The change in the paradigms has led epidemiology to consider, at the same time, the molecular, human, social and environmental levels, which allowed for the establishment of multilevel models, which allow the health-disease process to be more widely known. Within the paradigm changes, the concept of social epidemiology stands out, whose main objective is the diagnosis and search for health inequalities. Given the emergence of multiple chronic diseases and new paradigms, such as complex adaptive systems, a good design of variables is necessary, in order to study the multiple determinants in health and take advantage of the great development in current technology that allows obtaining analytical results advanced closer to reality, so that the areas in charge take effective measures. It is a priority to raise awareness among the epidemiological community of the importance of breaking schemes and change the current paradigms, which are not allowing the results of their studies to be useful to impact the health of the community. Analyzing the above.

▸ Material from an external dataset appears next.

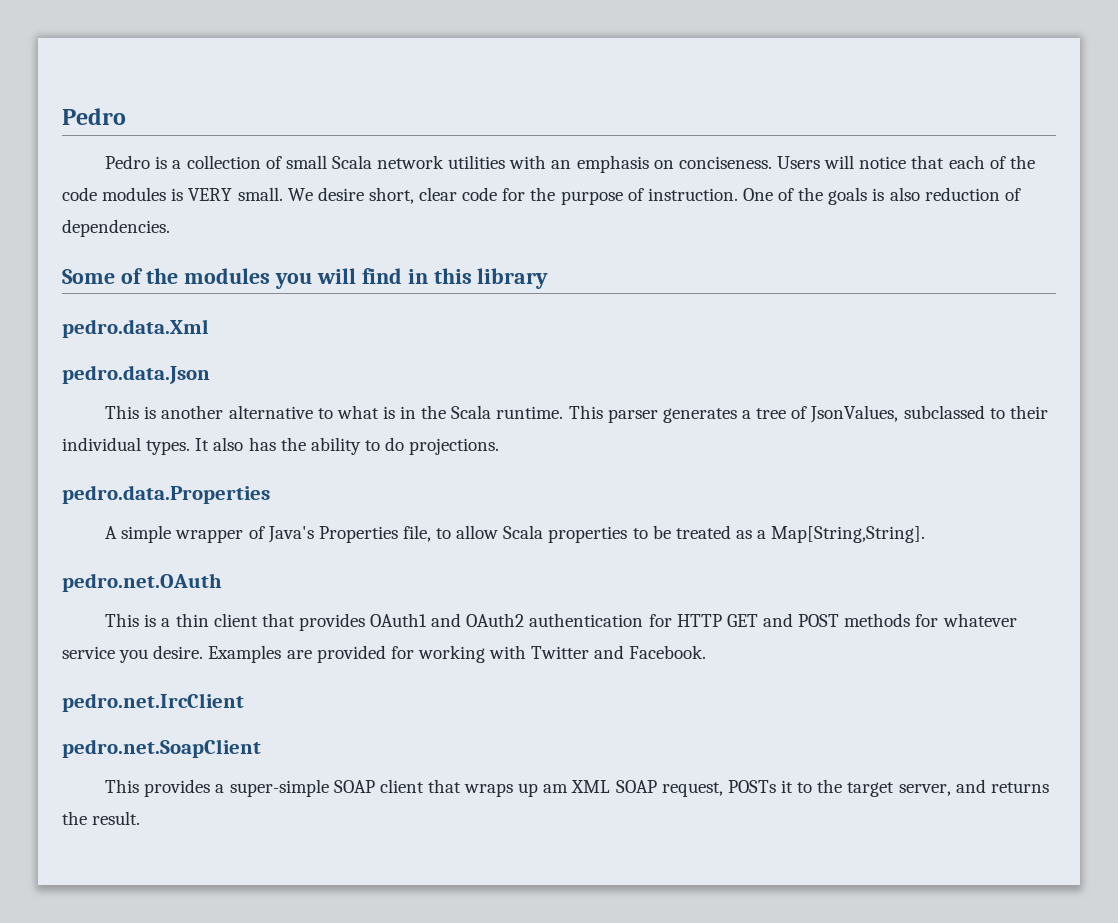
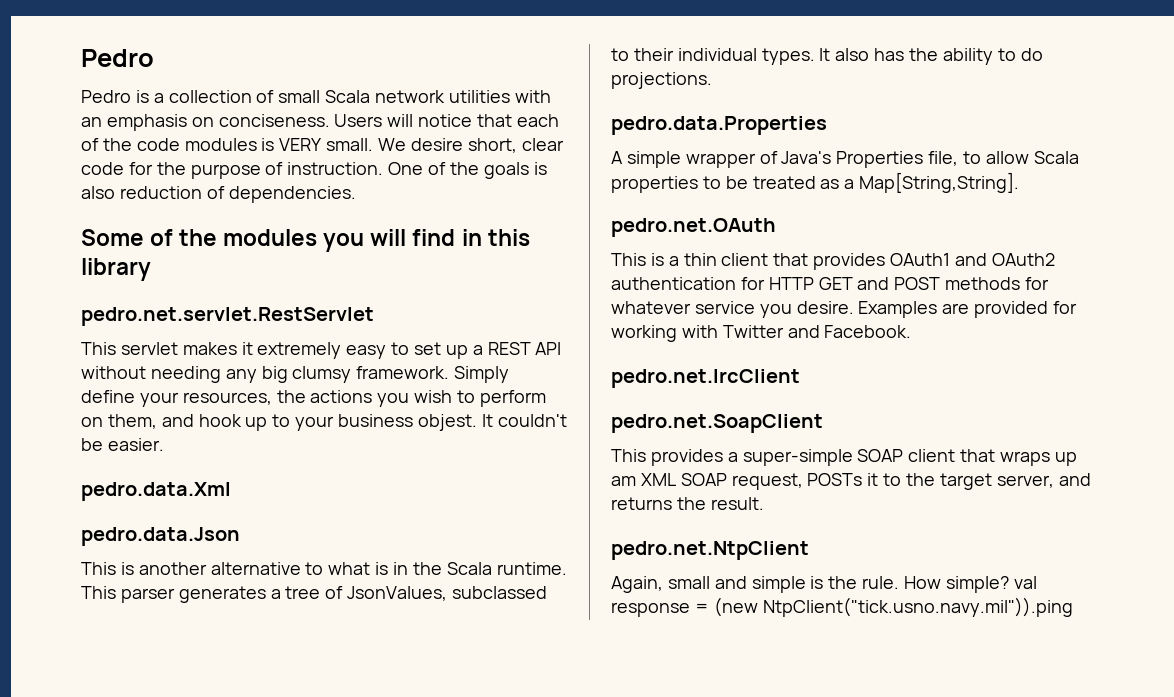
(549, 278) none -> [81,307,374,326] [81,342,562,359] [81,366,510,383] [81,390,546,407] [81,414,567,431] [81,438,164,451] // pedro.net.servlet.RestServlet // This servlet makes it extremely easy to set up a REST API without needing any big clumsy framework. Simply define your resources, the actions you wish to perform on them, and hook up to your business objest. It couldn't be easier.
(141, 818) none -> [611,541,809,560] [611,576,1037,593] [611,597,1073,617] // pedro.net.NtpClient // Again, small and simple is the rule. How simple? val response = (new NtpClient("tick.usno.navy.mil")).ping

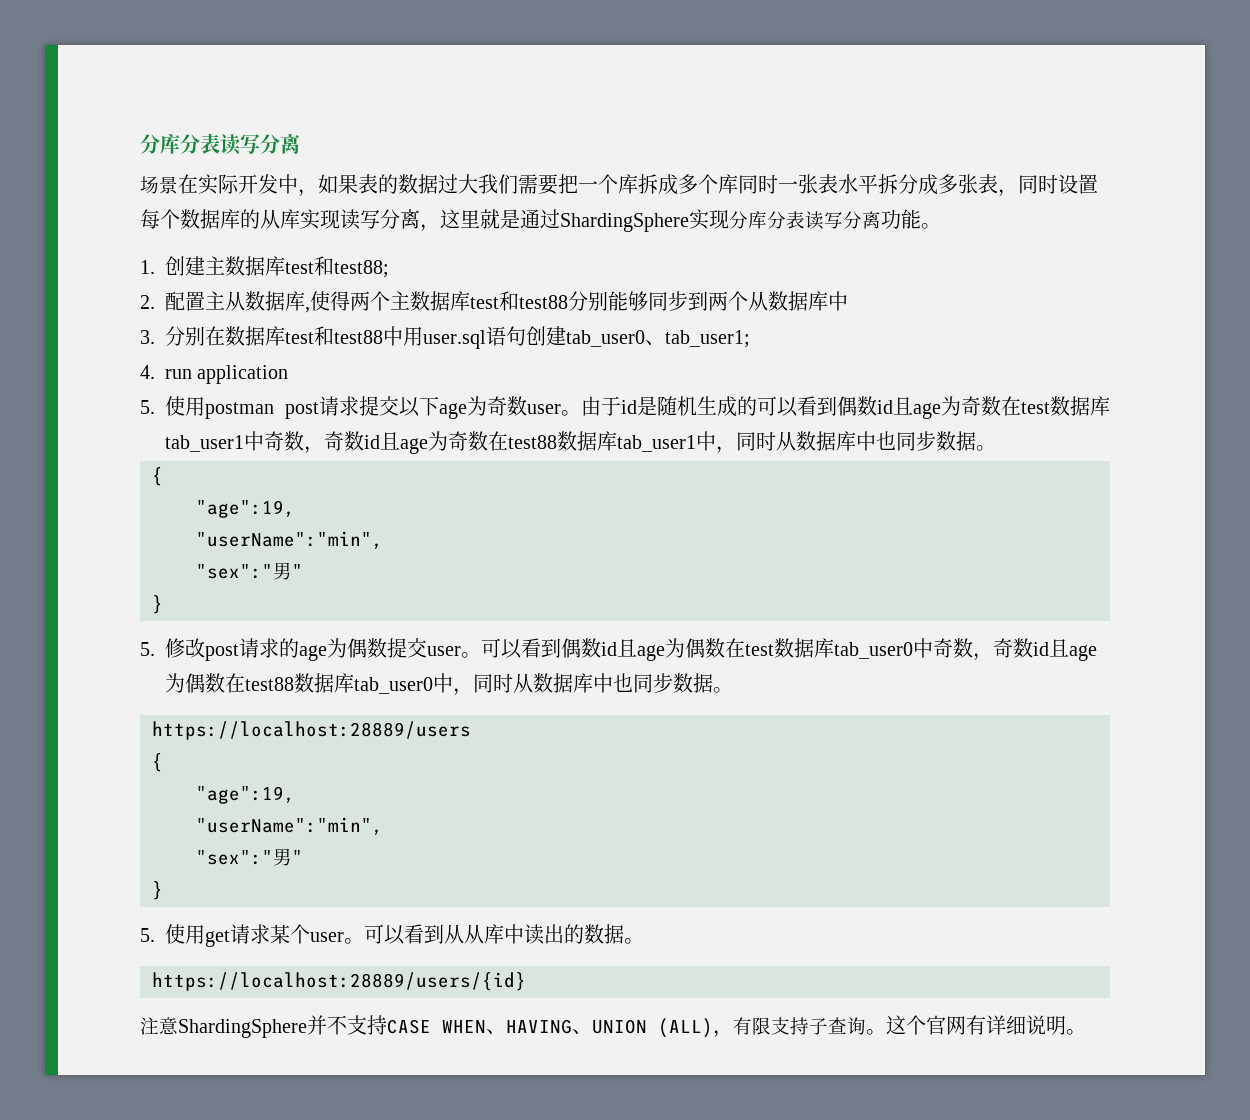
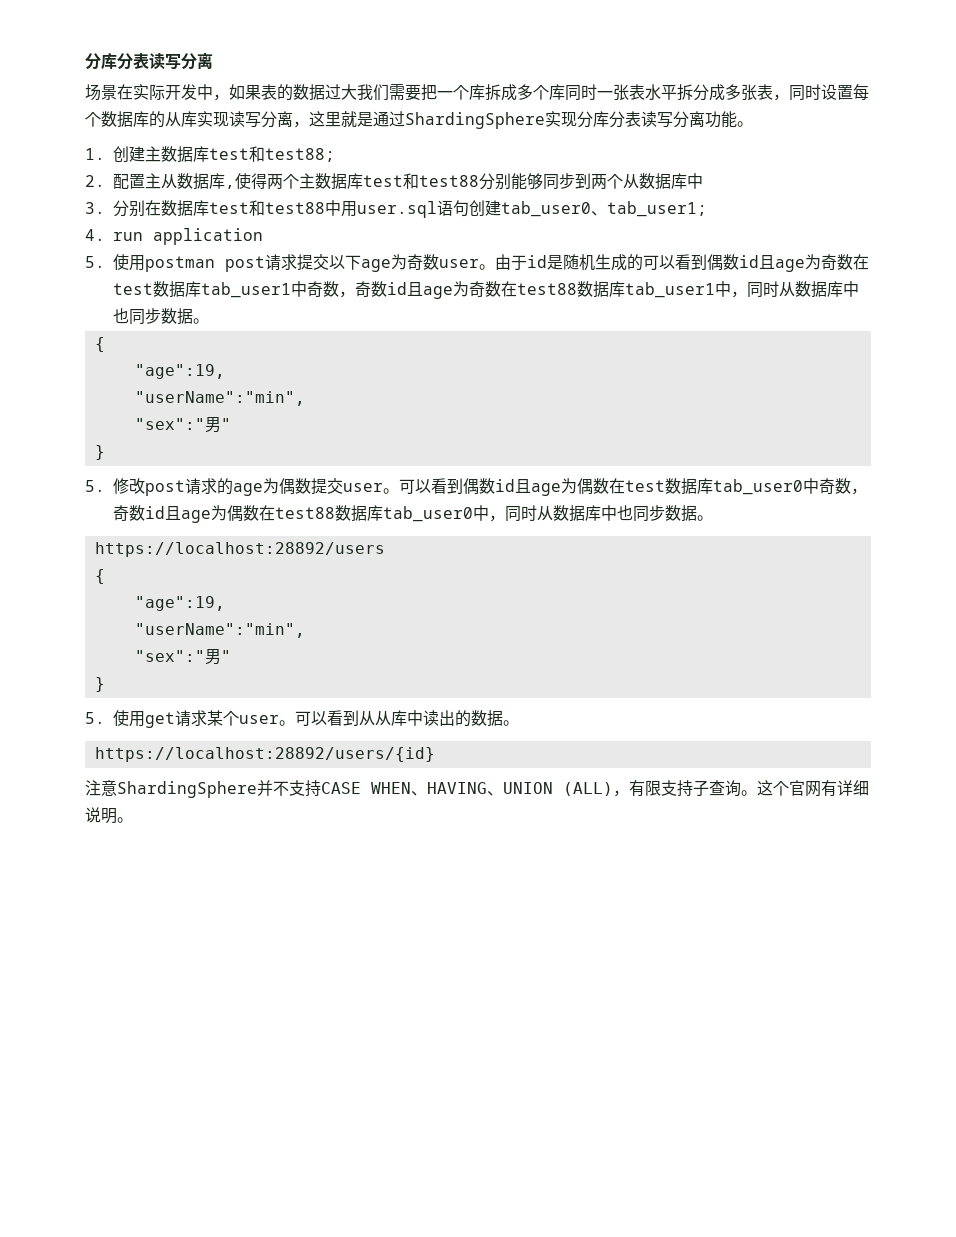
[152,721,471,740] https://localhost:28889/users -> [94,542,385,557] https://localhost:28892/users
[152,972,526,991] https://localhost:28889/users/{id} -> [94,747,435,762] https://localhost:28892/users/{id}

One might ask; will epidemiologists adapt to express themselves in a predominantly qualitative language? Will they be able to express population-related health-disease problems without the predominance of statistics; Or is it that the general tendency will be to develop a new form of quantitative epidemiology from theories and not from the thought of complexity?

The new times impose new challenges; Let us not forget that it is an area of knowledge that has historically had an eminently practical nature.